> [PROBLEM DETAILS]: Transcribe word for word the section of the records below that opens with the line containing "discount: none -> 20.00" and closes with the line containing "total: 3649.00 -> 1350.20"; drop every picture.

> [RECORDS SHOWN]:
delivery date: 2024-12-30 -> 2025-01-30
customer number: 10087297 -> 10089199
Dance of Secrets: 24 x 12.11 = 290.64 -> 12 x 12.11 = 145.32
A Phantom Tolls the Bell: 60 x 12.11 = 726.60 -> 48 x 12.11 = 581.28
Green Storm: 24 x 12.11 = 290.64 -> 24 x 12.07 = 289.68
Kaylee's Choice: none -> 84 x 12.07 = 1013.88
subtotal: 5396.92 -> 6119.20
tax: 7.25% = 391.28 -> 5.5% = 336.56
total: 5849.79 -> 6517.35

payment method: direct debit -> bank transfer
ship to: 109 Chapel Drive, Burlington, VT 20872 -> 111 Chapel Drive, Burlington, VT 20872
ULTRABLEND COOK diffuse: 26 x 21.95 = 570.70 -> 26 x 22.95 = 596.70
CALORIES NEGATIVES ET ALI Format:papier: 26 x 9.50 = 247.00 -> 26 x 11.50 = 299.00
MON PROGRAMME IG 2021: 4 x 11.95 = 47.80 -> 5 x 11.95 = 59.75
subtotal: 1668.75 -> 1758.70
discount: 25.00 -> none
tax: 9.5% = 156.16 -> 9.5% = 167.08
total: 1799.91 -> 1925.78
---
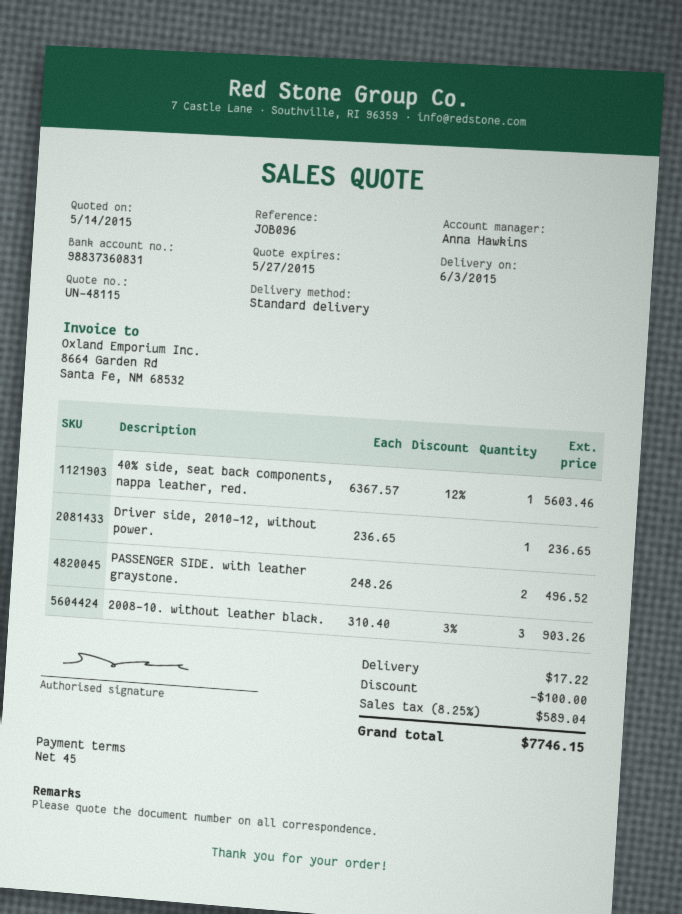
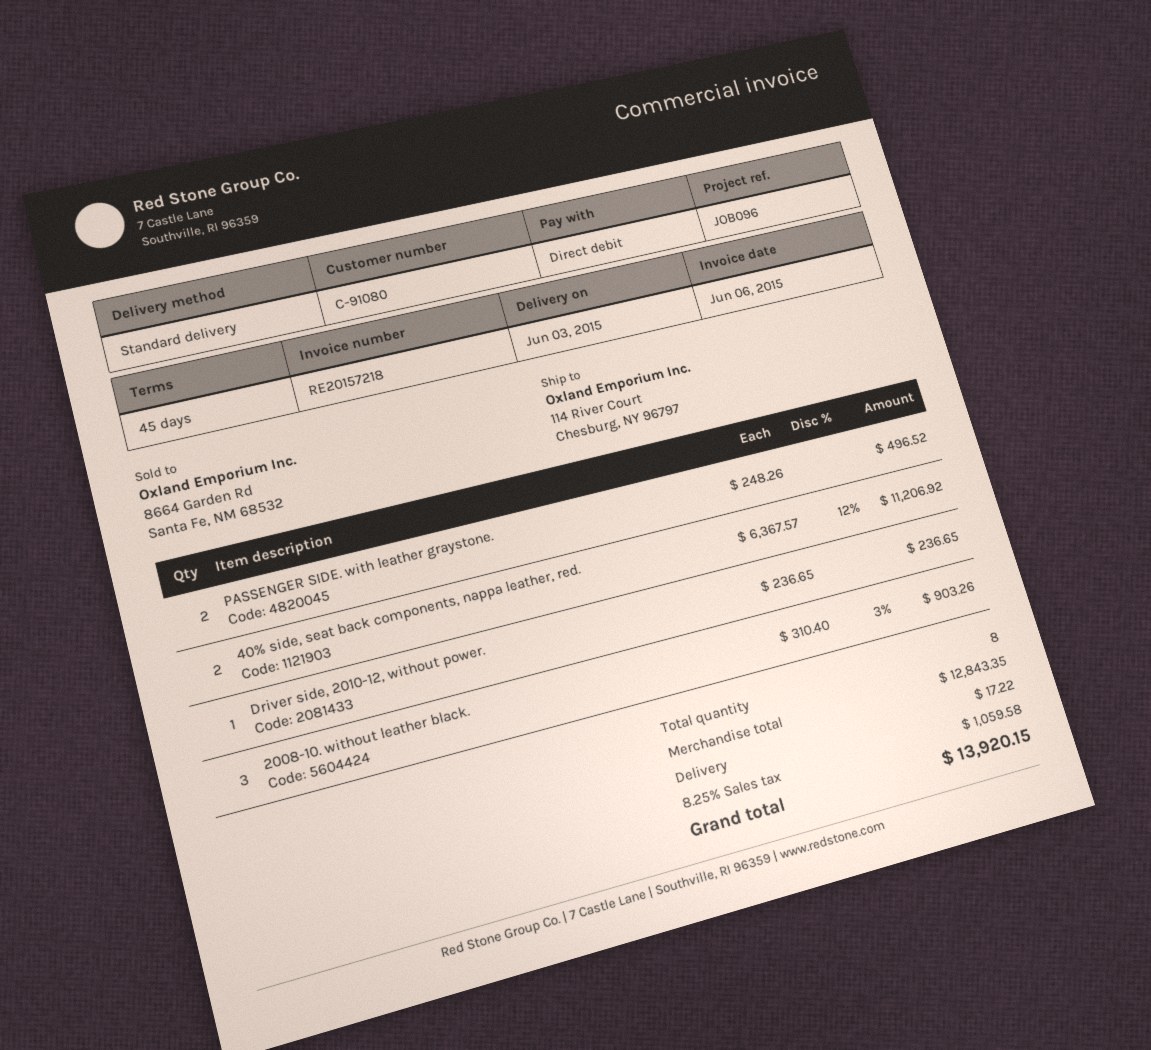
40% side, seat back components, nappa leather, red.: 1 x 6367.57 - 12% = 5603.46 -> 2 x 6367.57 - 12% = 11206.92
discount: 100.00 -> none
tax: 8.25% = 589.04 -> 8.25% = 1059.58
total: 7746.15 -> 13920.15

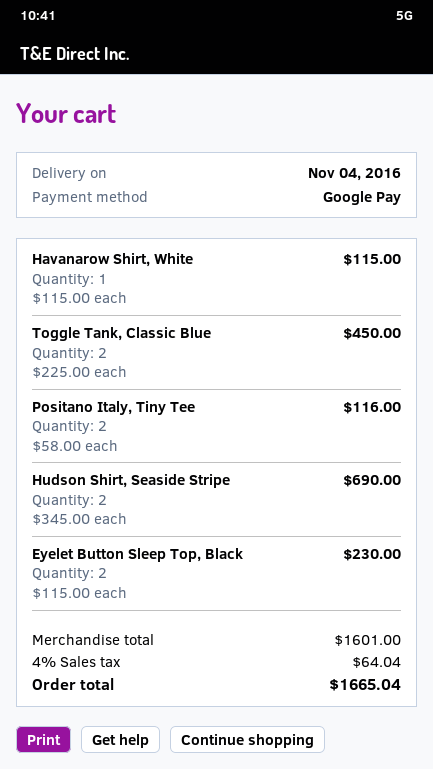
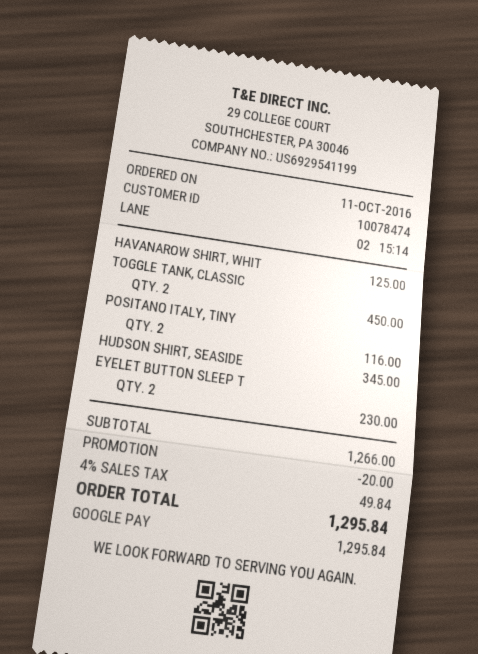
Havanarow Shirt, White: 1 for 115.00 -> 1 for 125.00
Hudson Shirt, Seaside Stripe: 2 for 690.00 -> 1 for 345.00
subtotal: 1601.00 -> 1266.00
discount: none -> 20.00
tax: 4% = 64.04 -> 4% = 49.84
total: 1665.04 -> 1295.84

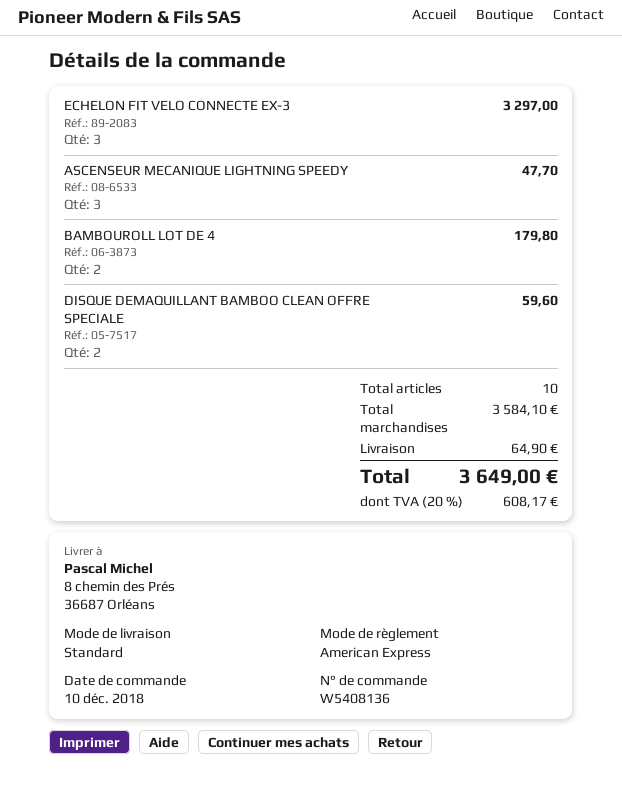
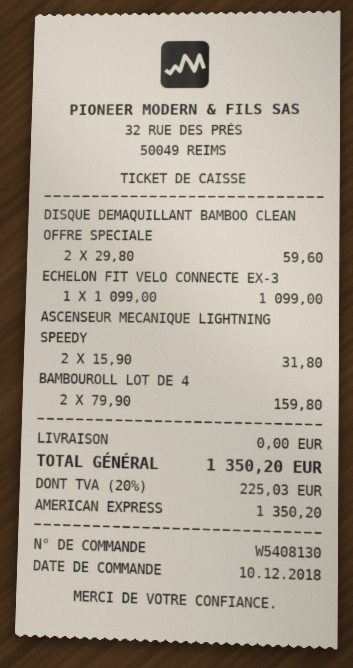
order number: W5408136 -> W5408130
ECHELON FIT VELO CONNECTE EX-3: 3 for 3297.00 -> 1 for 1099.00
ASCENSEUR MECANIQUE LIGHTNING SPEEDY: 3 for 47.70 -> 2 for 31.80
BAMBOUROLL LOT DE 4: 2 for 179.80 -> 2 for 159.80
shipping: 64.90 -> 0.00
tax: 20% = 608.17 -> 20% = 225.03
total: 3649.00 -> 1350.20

> [OUTPUT OF THE EXERCISE]:
discount: none -> 20.00
tax: 4% = 64.04 -> 4% = 49.84
total: 1665.04 -> 1295.84

order number: W5408136 -> W5408130
ECHELON FIT VELO CONNECTE EX-3: 3 for 3297.00 -> 1 for 1099.00
ASCENSEUR MECANIQUE LIGHTNING SPEEDY: 3 for 47.70 -> 2 for 31.80
BAMBOUROLL LOT DE 4: 2 for 179.80 -> 2 for 159.80
shipping: 64.90 -> 0.00
tax: 20% = 608.17 -> 20% = 225.03
total: 3649.00 -> 1350.20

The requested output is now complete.